Raw scallops with dill-cucumber dressing at Frilu
Raw scallops with dill-cucumber dressing at Frilu, also awarded a star in Michelin’s newest guide. Courtesy of Frilu

Chef John-Vincent Troiano, owner of Frilu, one of 12 restaurants that received a first star in the inaugural compendium, had resigned himself to working in a Michelin-less city after watching New York, Chicago and San Francisco get their debut guides over the past 20 years. And while he followed Michelin’s rankings in other culinary destinations, earning a star simply wasn’t on his radar when he opened his contemporary farm-to-table restaurant in 2018. 

“I’ve been following Michelin since I was a young cook, and I never thought in a million years that Michelin would come to Toronto,” he says. 

Overall, no restaurant earned the triple-star rating, which represents an exceptional eatery “worth the special journey,” and only one restaurant, Sushi Masaki Saito, was awarded two stars. 

Along with chef Saito, the big winner was chef Patrick Kriss, who earned a star each for his French restaurants Alo and Alobar. For Kriss, the arrival of Michelin was a “nice addition” but not a necessity— though he points out that the guide’s presence could give the local dining landscape a competitive edge in a city that doesn’t have a starred restaurant-rating system such as that provided by The New York Times. “It gives you goals to work toward,” he says. 

The selection drew criticism by some for over representing addresses in Toronto’s toniest neighborhood, Yorkville, and not appropriately reflecting the city’s hallmark diversity, with the list dominated by twin pillars of Eurocentric and Japanese cuisines. Considering that more than 50 percent of Toronto’s population was born outside Canada, Liu says Michelin missed an opportunity to curate a selection that represents the city’s uniquely multicultural and inventive culinary scene: “The important thing to remember is that the European style of fine dining—appetizer, main, dessert, wine, white-linen table service—doesn’t apply to every cuisine in the world.” For example, lavish Cantonese dim sum banquet halls, with crystal chandeliers, lobster tanks and Chinese delicacies, appear nowhere on the list. “Every cuisine has its fancy style of dining,” Liu says. 

Toronto’s historic Gooderham Building
Toronto’s historic Gooderham Building Khristel Stecher

Kriss suggests that, unlike in more established gastronomic capitals such as Paris and New York, working in a Michelin-less city meant the end goal was arguably purer: the love of hospitality. Chefs who spend their entire careers in starred kitchens typically aim to helm their own Michelin-level restaurant as well, he says, “but chefs in Toronto open what they like to eat and what they believe in, and may open a little spot on Ossington that serves amazing food. They don’t feel like they need to have a Michelin star.” 

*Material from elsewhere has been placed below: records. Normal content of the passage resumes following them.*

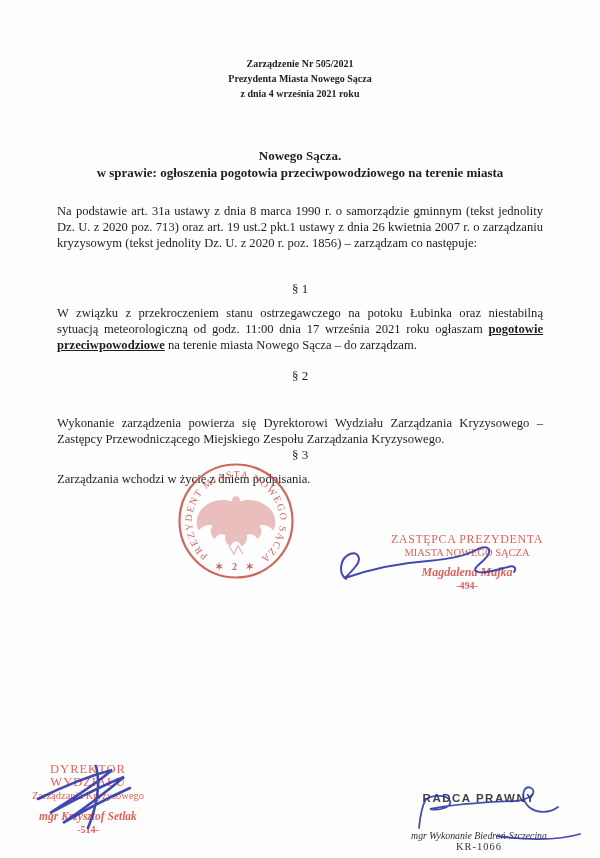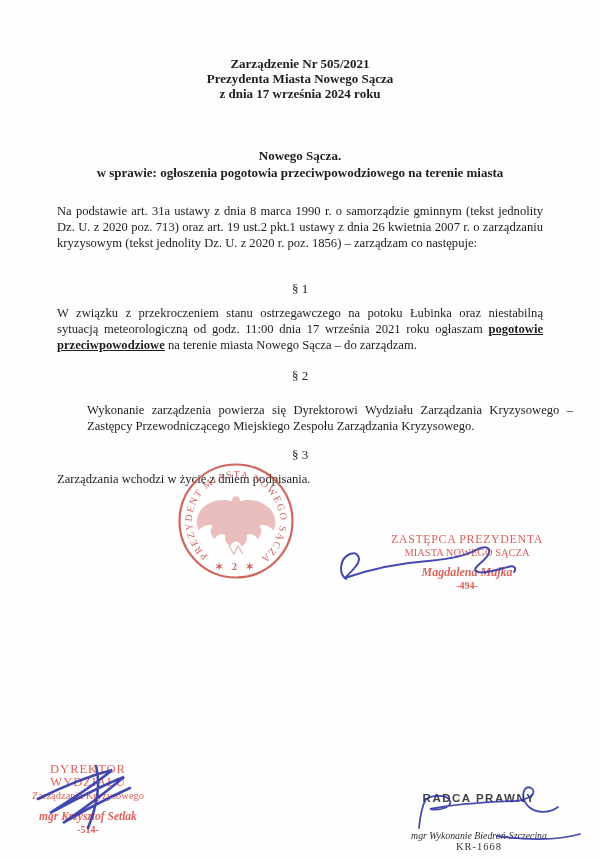"Zarządzenie Nr 505/2021" .title { font-size: 13px -> 10px }
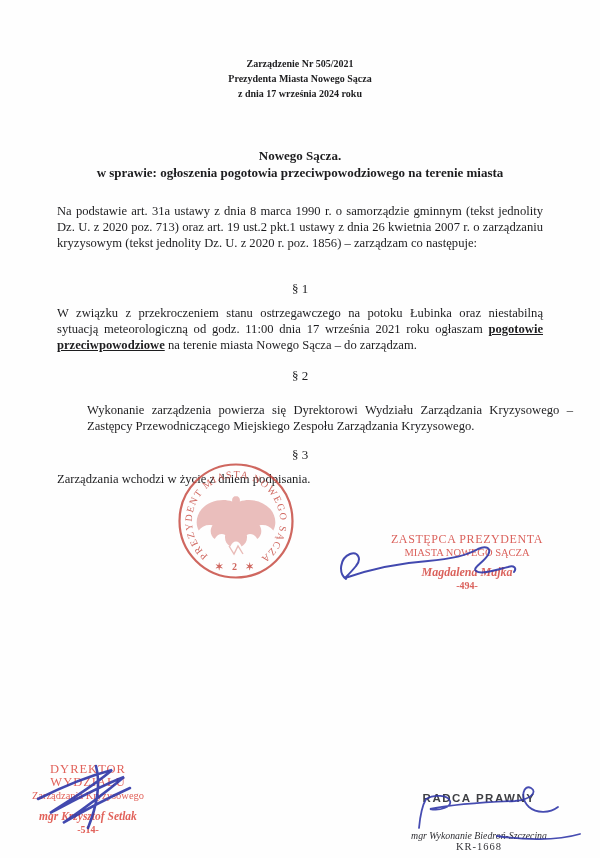"z dnia 17 września 2024" div { text: 17 września 2024 -> 4 września 2021 }
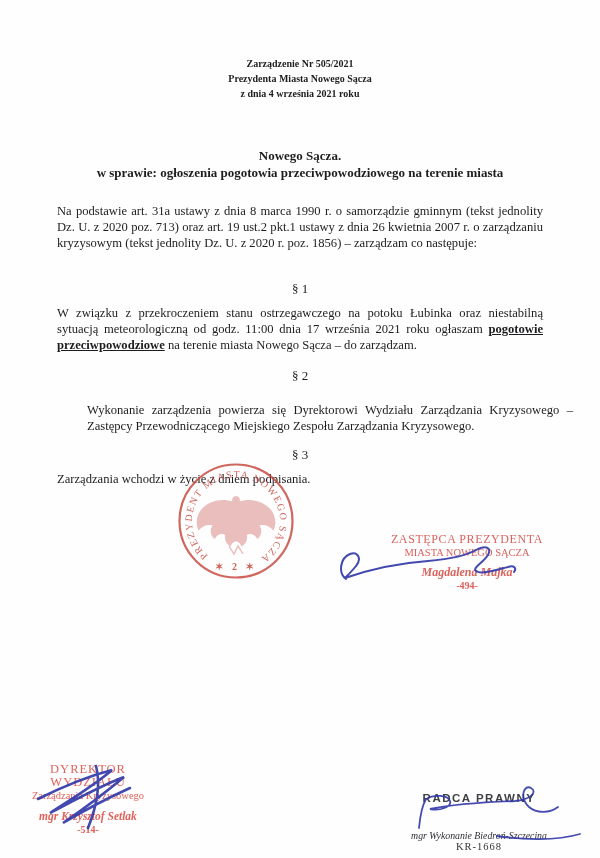"Wykonanie zarządzenia powierza się" .p-s2 { margin-left: 30px -> none; top: 402px -> 415px }
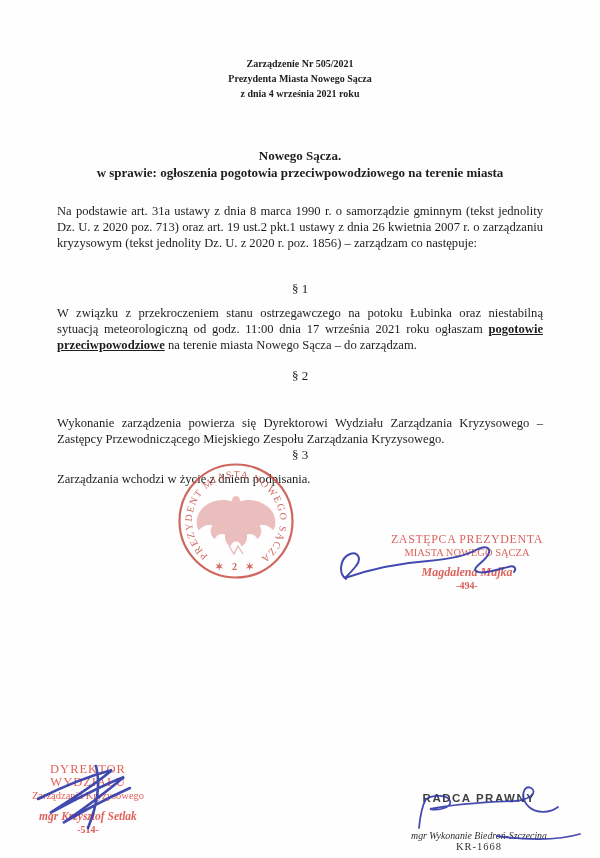"KR-1668" div.no { text: KR-1668 -> KR-1066 }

For his part, Troiano says that, while Frilu’s new star has lengthened waitlists for his 12-cover restaurant in the city’s north end, things remain business as usual and he rarely thinks about the accolade. It’s a modest sentiment shared by many locals—a sign, perhaps, that unlike European cities where Michelin stars have long held sway, Toronto has always been quietly confident in its culinary worth, Michelin or no. 

“There was a lot of hype and magic in the air, but now we’ve come to terms with it, accepted it, and moved on,” Troiano says. “It’s very Toronto-like, and I’m happy to see that.”